Version comparison data
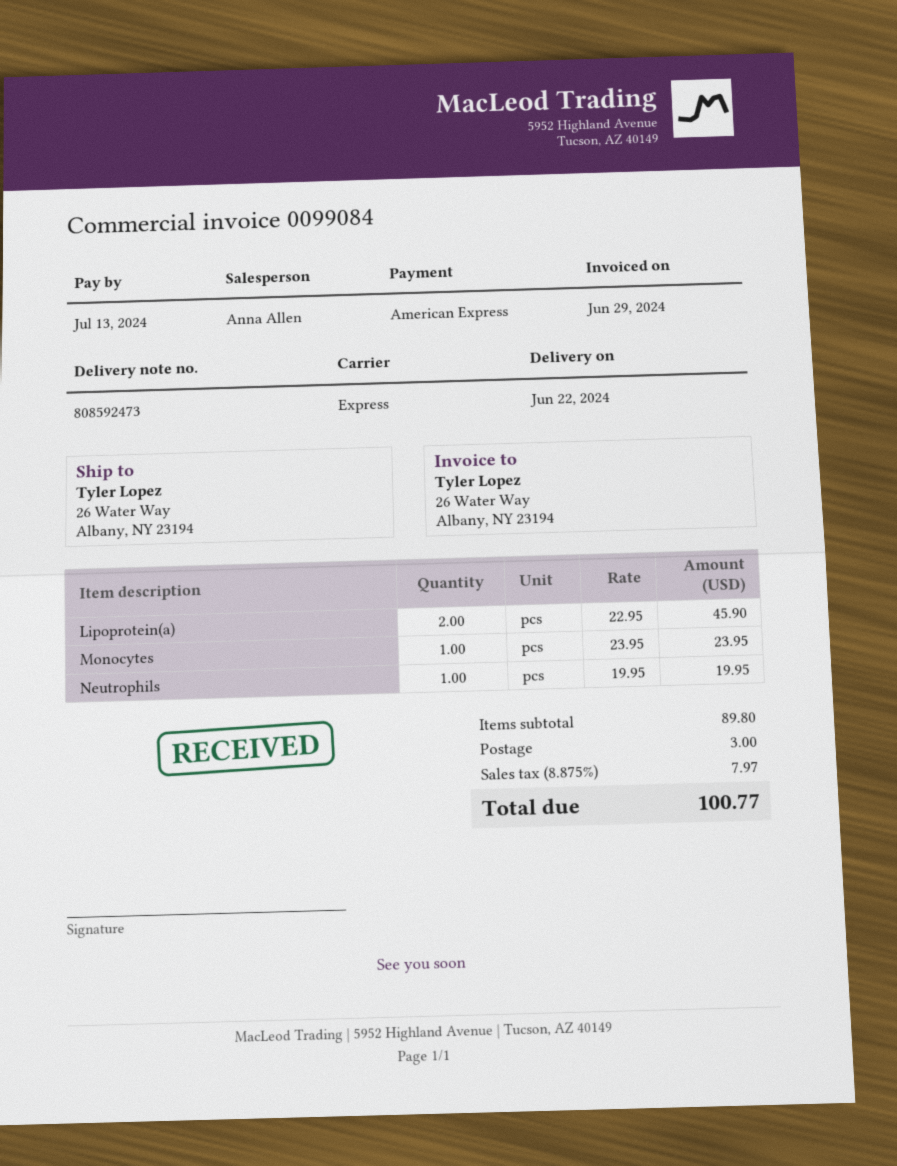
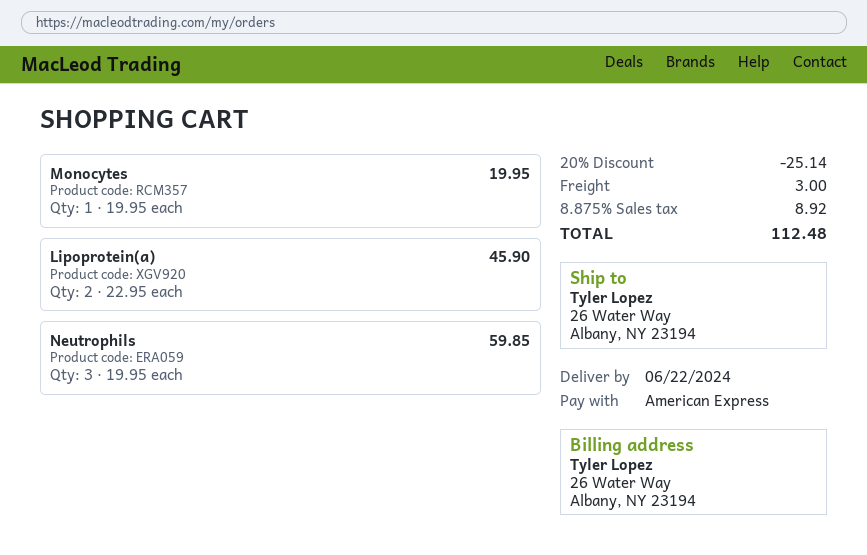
Monocytes: 1 x 23.95 = 23.95 -> 1 x 19.95 = 19.95
Neutrophils: 1 x 19.95 = 19.95 -> 3 x 19.95 = 59.85
discount: none -> 20% = 25.14
tax: 8.875% = 7.97 -> 8.875% = 8.92
total: 100.77 -> 112.48

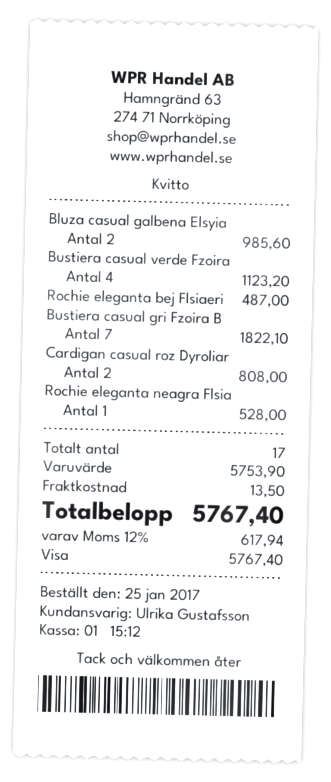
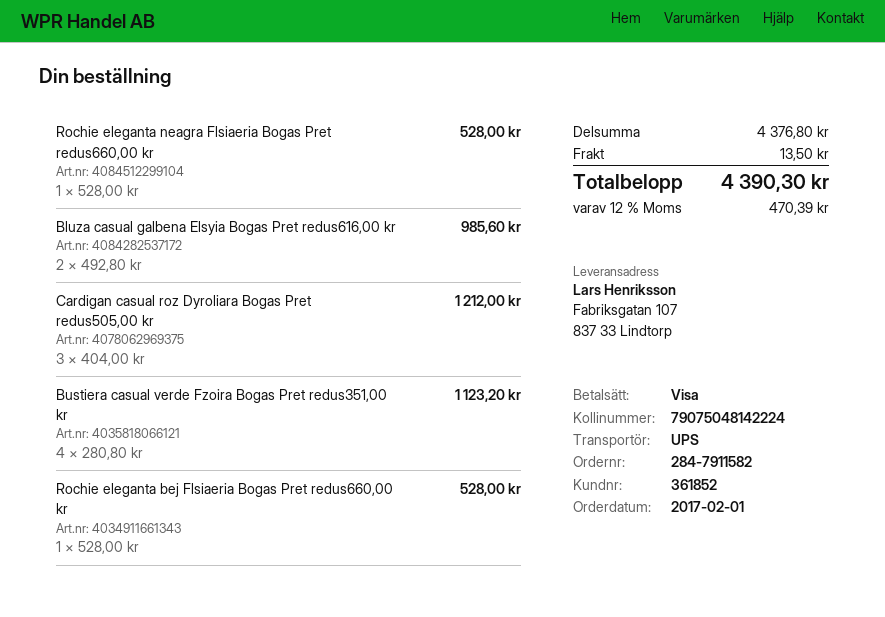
order date: 2017-01-25 -> 2017-02-01
Rochie eleganta bej Flsiaeri: 1 for 487.00 -> 1 for 528.00
Bustiera casual gri Fzoira B: 7 for 1822.10 -> none
Cardigan casual roz Dyroliar: 2 for 808.00 -> 3 for 1212.00
subtotal: 5753.90 -> 4376.80
tax: 12% = 617.94 -> 12% = 470.39
total: 5767.40 -> 4390.30

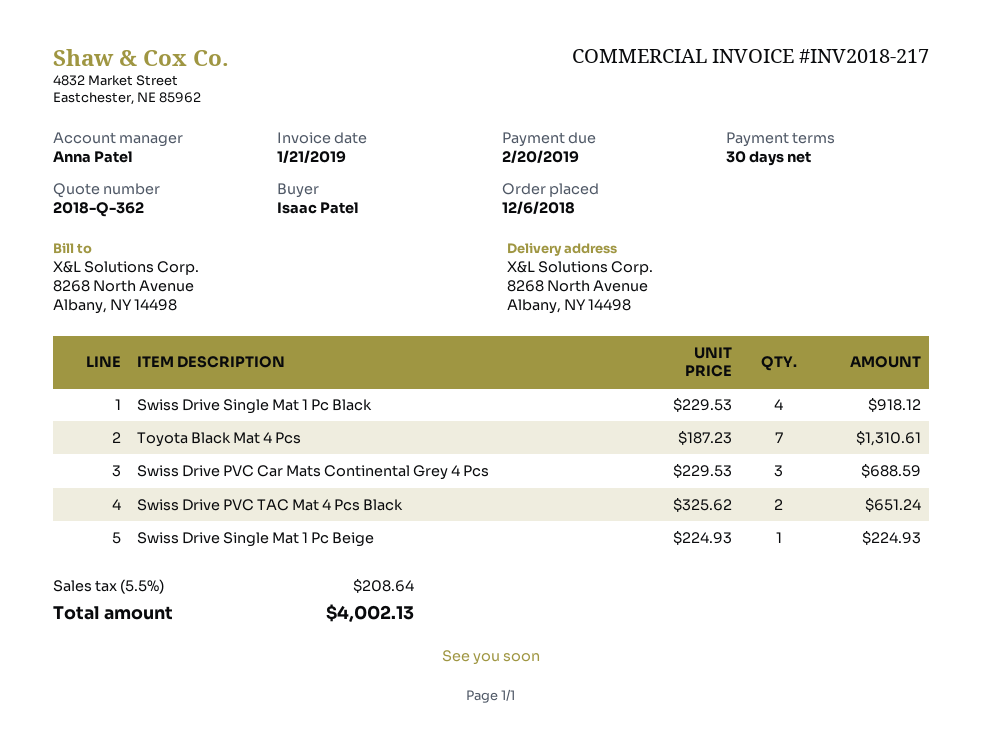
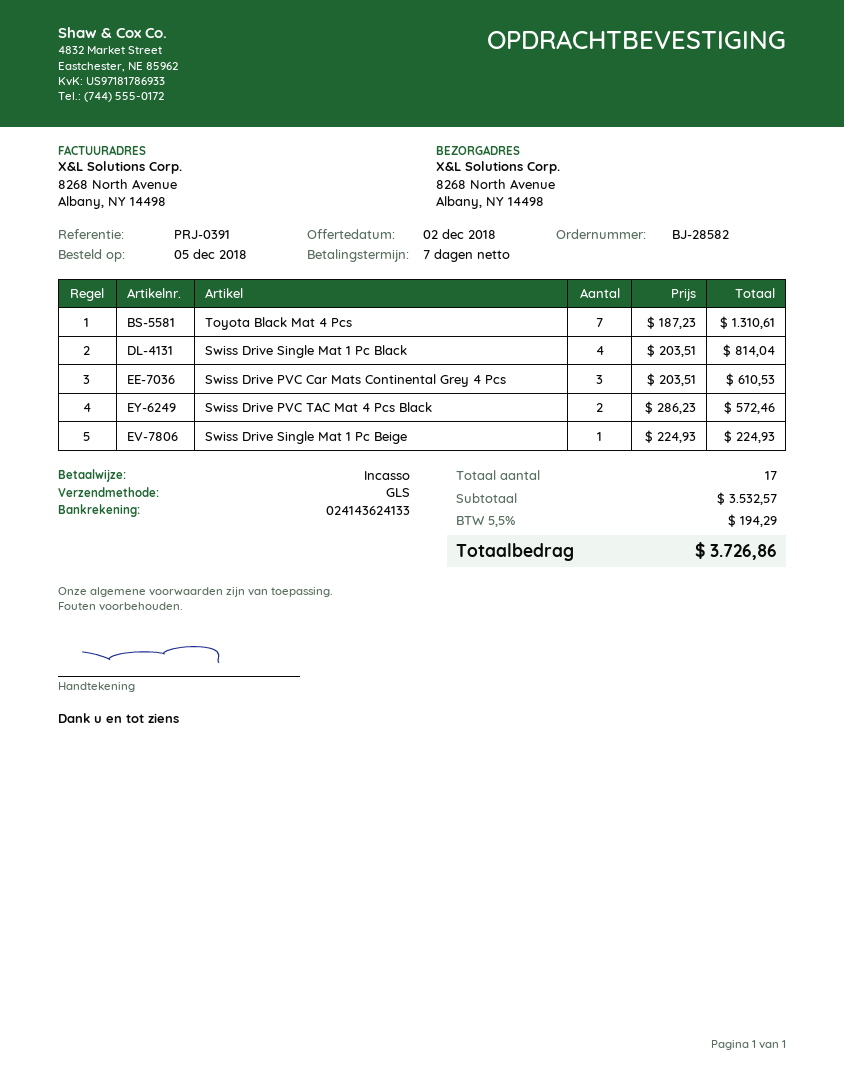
order date: 2018-12-06 -> 2018-12-05
payment terms: 30 days -> 7 days
Swiss Drive Single Mat 1 Pc Black: 4 x 229.53 = 918.12 -> 4 x 203.51 = 814.04
Swiss Drive PVC Car Mats Continental Grey 4 Pcs: 3 x 229.53 = 688.59 -> 3 x 203.51 = 610.53
Swiss Drive PVC TAC Mat 4 Pcs Black: 2 x 325.62 = 651.24 -> 2 x 286.23 = 572.46
tax: 5.5% = 208.64 -> 5.5% = 194.29
total: 4002.13 -> 3726.86

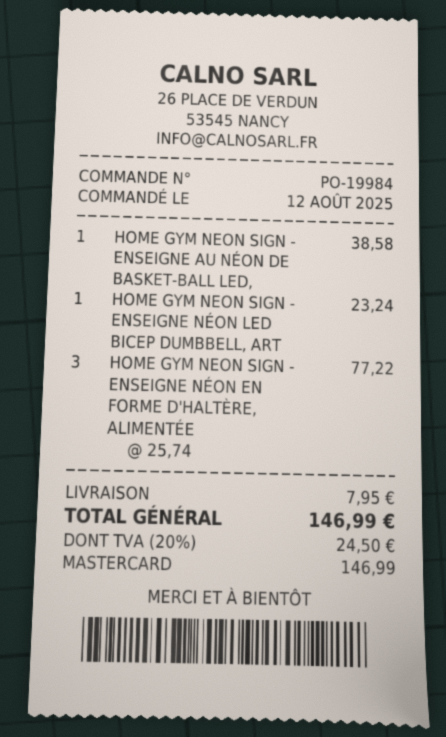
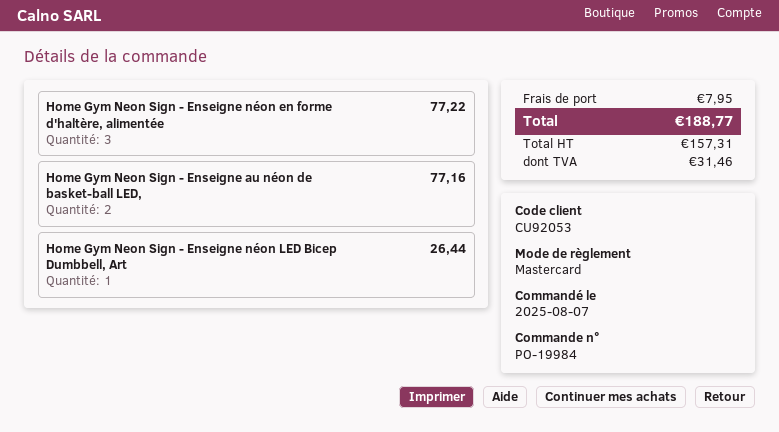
order date: 2025-08-12 -> 2025-08-07
HOME GYM NEON SIGN - ENSEIGNE AU NÉON DE BASKET-BALL LED,: 1 for 38.58 -> 2 for 77.16
HOME GYM NEON SIGN - ENSEIGNE NÉON LED BICEP DUMBBELL, ART: 1 for 23.24 -> 1 for 26.44
tax: 24.50 -> 31.46
total: 146.99 -> 188.77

EXERCISE OBJECTIVE:
The lines to return are those in the entries above that hold "NÉON".

YOUR SOLUTION:
HOME GYM NEON SIGN - ENSEIGNE AU NÉON DE BASKET-BALL LED,: 1 for 38.58 -> 2 for 77.16
HOME GYM NEON SIGN - ENSEIGNE NÉON LED BICEP DUMBBELL, ART: 1 for 23.24 -> 1 for 26.44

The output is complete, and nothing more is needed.